For those that are 'baseplate flippers' be extra cautious of clearances / spacer height choices. For those that are not baseplate flippers... still ... be cautious of clearances... it's snug. For all... be cautious / wary of how you will adjust your bias / offset and surrounding parts mounted to the baseplate. As you've read... the bias / offset require some patience, and ideally they would be set to final adjustments at thermal equilibrium. Think how you'll get your screwdriver in and out while making tiny adjustments with the lid removed quickly.

tl;dr - Try to 'mock assemble' everything to check clearances before final assembly.

If it's not too hot... and if you're not trying to eke out every mA... I'd personally mount it toward the top... and not worry about it, particularly if you're not in the camp of crank it up until just before she starts to melt. Again... YMMV and each choice is up to the individual based on the chassis they're using and layout that works best for them. However, ideally, yes... mount them toward the bottom IF you can successfully adjust properly.
 
I would think thermals would be more optimum with the power FET's mounted at about one third of the heatsink height, measured from the bottom, or at least below the belt line.

Things that could have been brought to my attention...Yesterdaaaay! Lol. I'm kidding.


I actually looked at placing the boards lower when I was doing initial layout, but the boards don't fully match up with the UMS. There's 4 holes to mount the amp boards, but they do not all work with the UMS mounting pattern as only 2 will line up. I was scratching my head for a while, then just decided to mimic 6l6's approach. In fact, a lot of what I did mimicked 6L6's layout. That was intentional. No thermal concerns were mentioned with his build, so that's the route I went, and I'm not too worried about it. If it's not cooling efficiently enough, I'll just flip the amp upside-down, problem solved 😉 (or dare I bring up feedback control loops for actively controlled forced convection babysitters again?)
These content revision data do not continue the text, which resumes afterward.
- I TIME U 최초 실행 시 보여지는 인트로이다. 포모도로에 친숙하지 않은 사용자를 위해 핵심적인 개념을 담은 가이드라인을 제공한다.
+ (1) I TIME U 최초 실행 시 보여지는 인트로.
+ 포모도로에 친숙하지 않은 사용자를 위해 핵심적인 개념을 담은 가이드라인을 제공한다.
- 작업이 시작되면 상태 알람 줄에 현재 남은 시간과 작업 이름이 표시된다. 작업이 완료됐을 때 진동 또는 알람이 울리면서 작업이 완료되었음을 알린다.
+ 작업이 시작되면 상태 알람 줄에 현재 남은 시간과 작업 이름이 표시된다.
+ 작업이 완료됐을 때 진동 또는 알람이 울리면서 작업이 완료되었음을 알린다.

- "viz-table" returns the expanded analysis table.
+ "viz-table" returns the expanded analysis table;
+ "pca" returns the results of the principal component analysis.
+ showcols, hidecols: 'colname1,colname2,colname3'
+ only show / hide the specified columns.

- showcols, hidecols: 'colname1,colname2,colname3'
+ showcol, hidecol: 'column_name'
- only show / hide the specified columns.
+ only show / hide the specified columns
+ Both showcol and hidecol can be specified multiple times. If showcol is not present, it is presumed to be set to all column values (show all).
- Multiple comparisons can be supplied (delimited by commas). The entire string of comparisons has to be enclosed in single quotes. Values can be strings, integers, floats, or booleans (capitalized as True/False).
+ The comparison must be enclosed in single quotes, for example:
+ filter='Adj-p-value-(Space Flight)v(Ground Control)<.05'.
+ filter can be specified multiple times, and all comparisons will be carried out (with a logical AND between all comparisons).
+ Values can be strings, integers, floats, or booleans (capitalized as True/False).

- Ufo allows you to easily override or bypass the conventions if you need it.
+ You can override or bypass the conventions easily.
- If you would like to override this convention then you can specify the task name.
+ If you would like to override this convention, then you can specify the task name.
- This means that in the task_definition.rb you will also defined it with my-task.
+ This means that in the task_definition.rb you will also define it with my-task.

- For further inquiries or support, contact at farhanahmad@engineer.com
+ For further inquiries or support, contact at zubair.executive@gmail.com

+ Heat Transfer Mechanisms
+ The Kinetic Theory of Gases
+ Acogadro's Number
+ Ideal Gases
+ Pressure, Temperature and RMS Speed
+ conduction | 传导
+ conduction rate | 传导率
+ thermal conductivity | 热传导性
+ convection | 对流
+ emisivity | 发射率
My gut tells me the difference in temps will not be all that significant, but I really have no clue as a noob here and my gut instinct is wrong 50% of the time. Darned convection never fully there when you need it, and then shows up when you don't want it (like the wind chill factor in MN when it's -16°F). This all sounds like a test problem in a thermal dynamics class. It's a good data point for a beginner like myself to account for going forward. At least I can avoid the math as it can be easily measured by flipping the amp inverted and measuring the difference in temps. I shall report back with results.....but first, gotta get this thing biased up tonight. Very excited to hear what it can do. For now, I got this distraction called "work" that's getting in the way of all my F5m fun.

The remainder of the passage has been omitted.